What do you think of these two options?

Thank you in advance for your time and knowledge.

Regards,
Bob

Grover48
January 27th, 2009, 07:07 AM
I prefer the SeaLife Pro.

You get the camera and a strobe which helps with color at depth.

Underwater Ogre
January 27th, 2009, 11:55 AM
I would suggest a SeaLife with a strobe also.
Good luck,
U/O

texasaubiefan
January 27th, 2009, 12:15 PM
So here's the quick answer and then a long one.

Quick: Grab a housing for your camera (especially if it's point & shoot). You've got to be comfortable with controlling the features. Next, buy a very good strobe and be prepared to spend money on it. I'd recommend any of the higher-end Ikelites or Sea & Seas. Your lighting is more important than your camera. Most amateurs come out w/very blue pictures or over-exposed pictures w/flash. Putting money into the flash allows you to upgrade your equipment (which most people do if they get into it) and you don't have to junk your investment in the flash.

Long Answer:
Most new photographers take cheap down and it shows. I did. I had a Nikon point & shoot (a high-end one though) and a Fantasea strobe. Well over 2/3rds of my pictures were throw aways. All of my pics had 2 common issues - blurred or incorrect lighting. The blurring was caused by inadequate shutter speed and auto-focus speed from the camera.

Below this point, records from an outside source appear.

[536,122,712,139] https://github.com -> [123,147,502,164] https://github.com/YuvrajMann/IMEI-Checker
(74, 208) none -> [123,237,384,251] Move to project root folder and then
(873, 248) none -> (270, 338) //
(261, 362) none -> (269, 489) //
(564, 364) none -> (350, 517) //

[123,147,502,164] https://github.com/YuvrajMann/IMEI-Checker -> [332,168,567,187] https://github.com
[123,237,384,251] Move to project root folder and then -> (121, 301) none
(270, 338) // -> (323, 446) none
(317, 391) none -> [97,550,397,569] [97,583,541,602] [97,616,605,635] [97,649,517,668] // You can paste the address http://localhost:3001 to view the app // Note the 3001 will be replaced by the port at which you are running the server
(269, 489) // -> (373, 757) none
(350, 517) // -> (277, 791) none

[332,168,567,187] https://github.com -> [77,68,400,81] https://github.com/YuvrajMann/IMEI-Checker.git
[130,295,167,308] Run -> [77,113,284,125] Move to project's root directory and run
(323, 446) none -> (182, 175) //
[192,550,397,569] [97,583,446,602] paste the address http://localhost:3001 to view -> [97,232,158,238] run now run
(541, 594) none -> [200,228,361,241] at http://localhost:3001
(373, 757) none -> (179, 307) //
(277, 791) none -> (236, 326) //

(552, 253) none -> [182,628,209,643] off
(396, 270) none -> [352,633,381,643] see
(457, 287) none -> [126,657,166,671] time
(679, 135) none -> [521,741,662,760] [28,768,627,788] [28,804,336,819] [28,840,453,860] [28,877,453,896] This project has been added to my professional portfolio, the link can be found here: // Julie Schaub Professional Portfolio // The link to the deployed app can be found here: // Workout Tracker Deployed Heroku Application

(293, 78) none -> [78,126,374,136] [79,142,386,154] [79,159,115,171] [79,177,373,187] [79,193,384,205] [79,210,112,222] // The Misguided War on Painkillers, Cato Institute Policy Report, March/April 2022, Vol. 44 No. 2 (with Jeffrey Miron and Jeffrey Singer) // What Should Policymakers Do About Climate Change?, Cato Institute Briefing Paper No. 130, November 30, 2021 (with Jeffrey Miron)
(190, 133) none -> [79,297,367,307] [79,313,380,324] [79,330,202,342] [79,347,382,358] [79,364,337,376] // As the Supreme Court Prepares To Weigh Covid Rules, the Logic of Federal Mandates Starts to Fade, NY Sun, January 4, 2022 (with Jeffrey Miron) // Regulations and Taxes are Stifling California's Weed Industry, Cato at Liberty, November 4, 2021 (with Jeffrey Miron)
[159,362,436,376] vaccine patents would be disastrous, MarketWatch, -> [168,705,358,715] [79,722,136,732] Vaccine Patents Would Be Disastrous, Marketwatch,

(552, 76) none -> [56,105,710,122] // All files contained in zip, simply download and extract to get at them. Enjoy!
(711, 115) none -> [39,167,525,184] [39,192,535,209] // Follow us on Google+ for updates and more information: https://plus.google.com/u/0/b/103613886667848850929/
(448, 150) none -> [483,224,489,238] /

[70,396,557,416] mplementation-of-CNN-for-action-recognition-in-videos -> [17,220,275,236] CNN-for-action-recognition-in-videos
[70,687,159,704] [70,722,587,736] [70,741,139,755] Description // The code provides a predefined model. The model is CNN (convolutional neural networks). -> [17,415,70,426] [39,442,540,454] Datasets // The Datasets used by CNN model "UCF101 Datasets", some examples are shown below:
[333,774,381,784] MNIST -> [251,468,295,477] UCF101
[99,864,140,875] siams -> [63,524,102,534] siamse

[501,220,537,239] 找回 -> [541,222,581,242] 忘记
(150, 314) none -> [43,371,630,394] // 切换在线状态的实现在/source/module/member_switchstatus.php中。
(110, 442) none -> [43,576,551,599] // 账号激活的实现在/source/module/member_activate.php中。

Most P&Ss are great for still pictures and when you have time to setup. Neither of these happen underwater frequently. The 2nd issue was bad exposures (over or under or just blue water). That was a weakness in the strobe. Most cheaper strobes don't throw off alot of light and the angle of the light is relatively narrow. Combine that with the fact the strobe isn't metered to the camera (they fire when the camera flash fires and fire the same light regardless of what's needed), and you can see the dilema. That means trial & error shooting until you get what you want.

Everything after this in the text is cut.